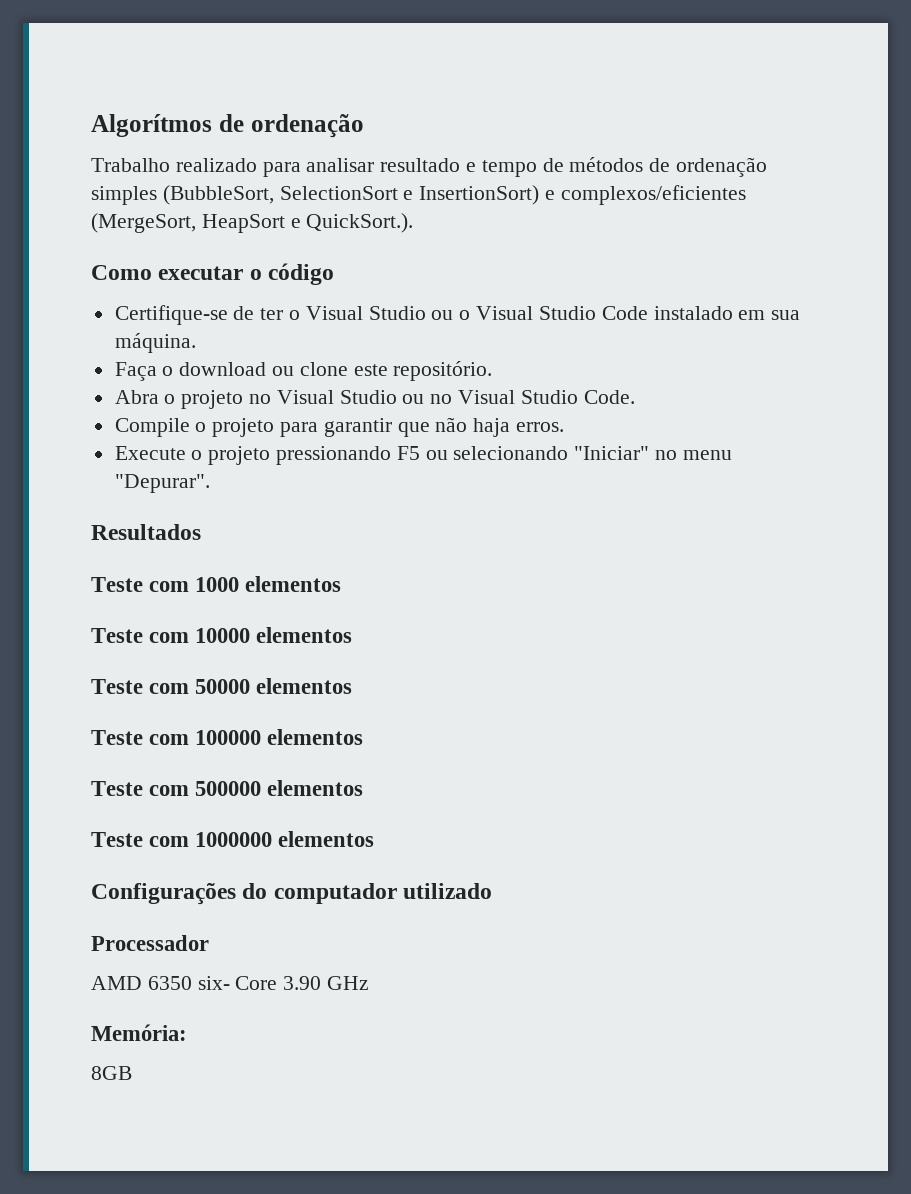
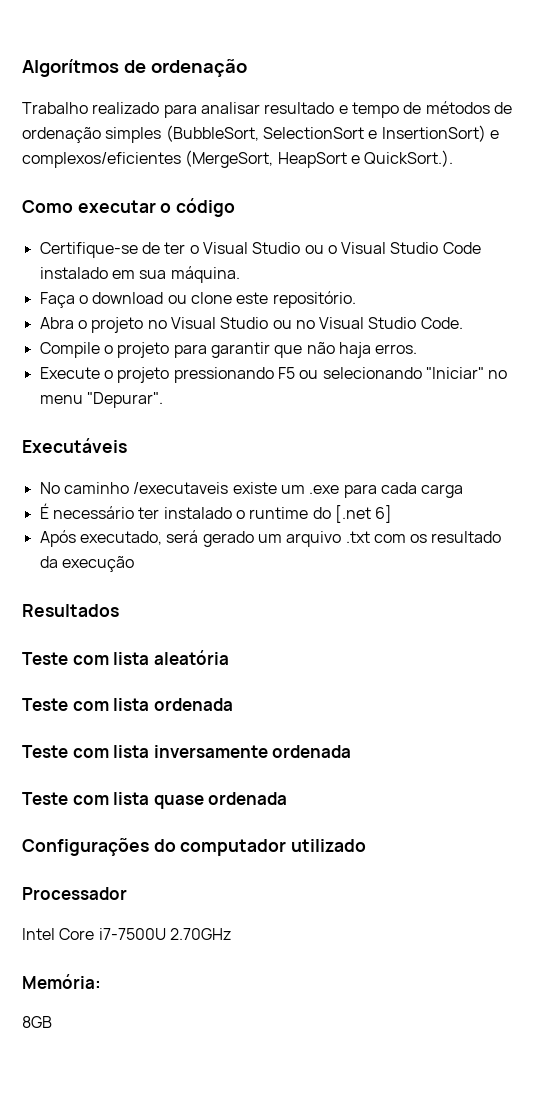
+ Executáveis
+ No caminho /executaveis existe um .exe para cada carga
+ É necessário ter instalado o runtime do [.net 6]
+ Após executado, será gerado um arquivo .txt com os resultado da execução
- Teste com 1000 elementos
- Teste com 10000 elementos
- Teste com 50000 elementos
- Teste com 100000 elementos
- Teste com 500000 elementos
- Teste com 1000000 elementos
+ Teste com lista aleatória
+ Teste com lista ordenada
+ Teste com lista inversamente ordenada
+ Teste com lista quase ordenada
- AMD 6350 six- Core 3.90 GHz
+ Intel Core i7-7500U 2.70GHz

----

What you will do
Show the lines of the entries that include the string "ordenada", copying each in full.

Answer for this exercise
+ Teste com lista ordenada
+ Teste com lista inversamente ordenada
+ Teste com lista quase ordenada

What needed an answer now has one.